[Code change snippets]
__________________________________________________

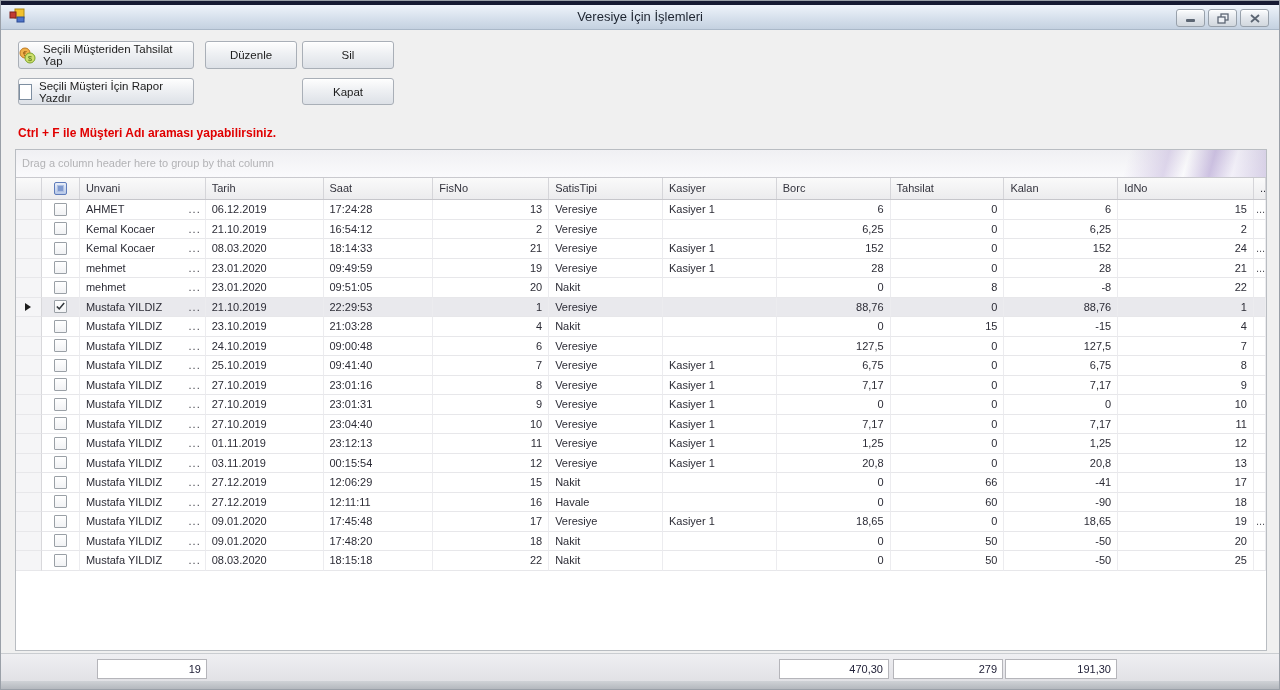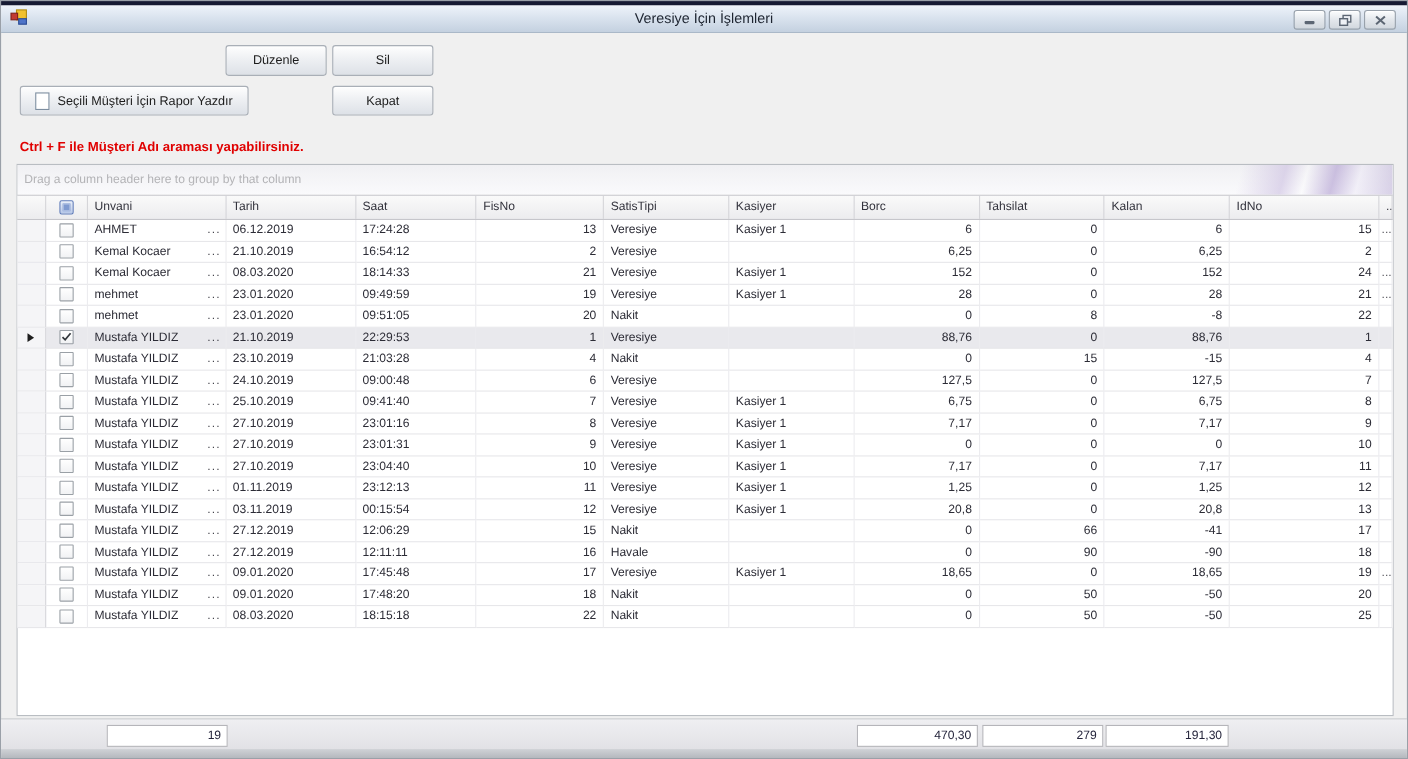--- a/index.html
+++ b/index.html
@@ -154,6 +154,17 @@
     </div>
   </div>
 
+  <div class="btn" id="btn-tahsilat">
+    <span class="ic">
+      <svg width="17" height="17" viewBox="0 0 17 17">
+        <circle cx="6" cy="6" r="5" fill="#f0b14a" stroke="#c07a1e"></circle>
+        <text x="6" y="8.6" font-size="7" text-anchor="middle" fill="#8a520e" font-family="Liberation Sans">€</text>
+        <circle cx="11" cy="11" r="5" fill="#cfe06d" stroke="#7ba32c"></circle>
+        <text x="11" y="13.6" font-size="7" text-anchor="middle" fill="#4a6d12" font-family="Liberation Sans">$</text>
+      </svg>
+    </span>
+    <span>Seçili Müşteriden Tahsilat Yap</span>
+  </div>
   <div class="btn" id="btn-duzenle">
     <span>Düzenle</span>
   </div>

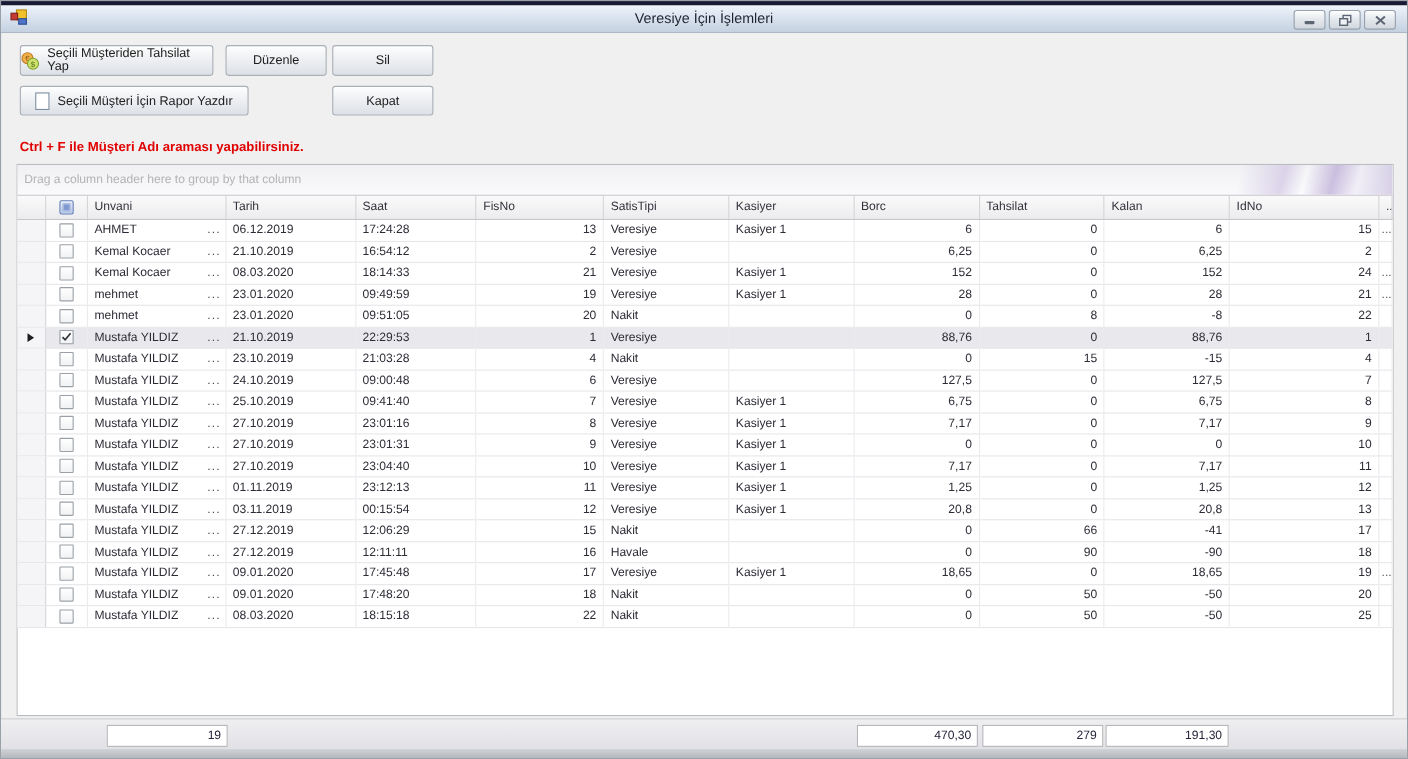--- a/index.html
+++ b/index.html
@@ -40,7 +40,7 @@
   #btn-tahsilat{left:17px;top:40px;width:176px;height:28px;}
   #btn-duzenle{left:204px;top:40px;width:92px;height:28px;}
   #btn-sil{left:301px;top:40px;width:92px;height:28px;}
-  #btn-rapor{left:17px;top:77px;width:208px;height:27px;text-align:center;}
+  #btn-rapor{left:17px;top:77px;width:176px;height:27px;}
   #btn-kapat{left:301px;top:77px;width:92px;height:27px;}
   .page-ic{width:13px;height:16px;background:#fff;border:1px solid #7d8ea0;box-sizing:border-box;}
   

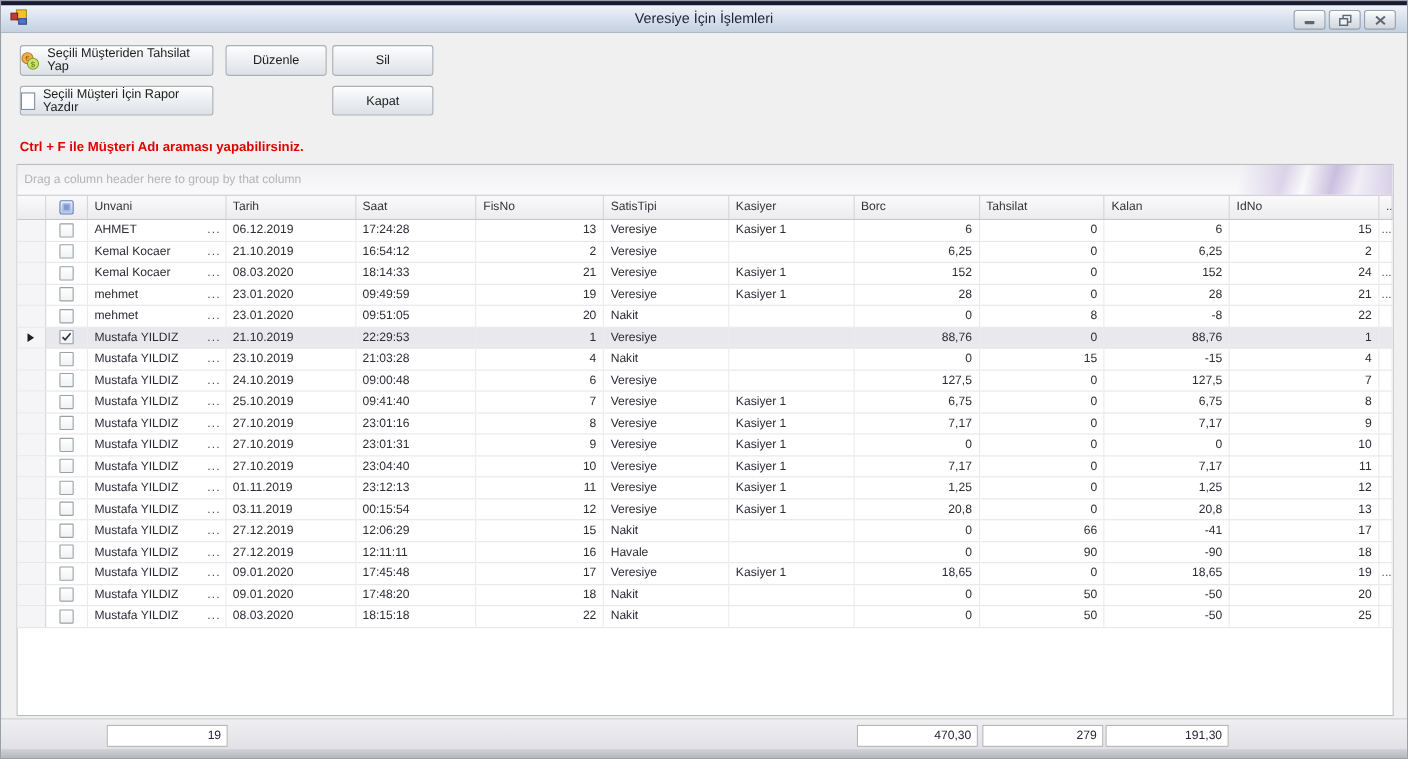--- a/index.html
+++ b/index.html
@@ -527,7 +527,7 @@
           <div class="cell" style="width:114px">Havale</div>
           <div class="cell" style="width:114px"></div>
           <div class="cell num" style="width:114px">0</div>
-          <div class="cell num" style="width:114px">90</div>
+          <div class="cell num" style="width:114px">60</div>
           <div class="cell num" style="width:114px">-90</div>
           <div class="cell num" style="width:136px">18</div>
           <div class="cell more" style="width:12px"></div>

__________________________________________________

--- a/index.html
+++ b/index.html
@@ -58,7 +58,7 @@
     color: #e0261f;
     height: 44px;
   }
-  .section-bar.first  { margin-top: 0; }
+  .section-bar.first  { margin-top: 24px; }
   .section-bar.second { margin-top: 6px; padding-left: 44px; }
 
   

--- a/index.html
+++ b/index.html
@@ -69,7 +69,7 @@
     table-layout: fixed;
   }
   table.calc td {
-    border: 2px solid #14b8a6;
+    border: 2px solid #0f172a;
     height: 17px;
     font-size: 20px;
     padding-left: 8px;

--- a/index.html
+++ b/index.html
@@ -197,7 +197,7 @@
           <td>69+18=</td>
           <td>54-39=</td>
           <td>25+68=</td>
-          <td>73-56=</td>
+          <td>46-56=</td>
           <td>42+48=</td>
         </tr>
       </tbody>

__________________________________________________

If a line of the data includes the word "duzenle", it counts; give how many lines do, as a bare number.

▶ _Solved exercise_:
2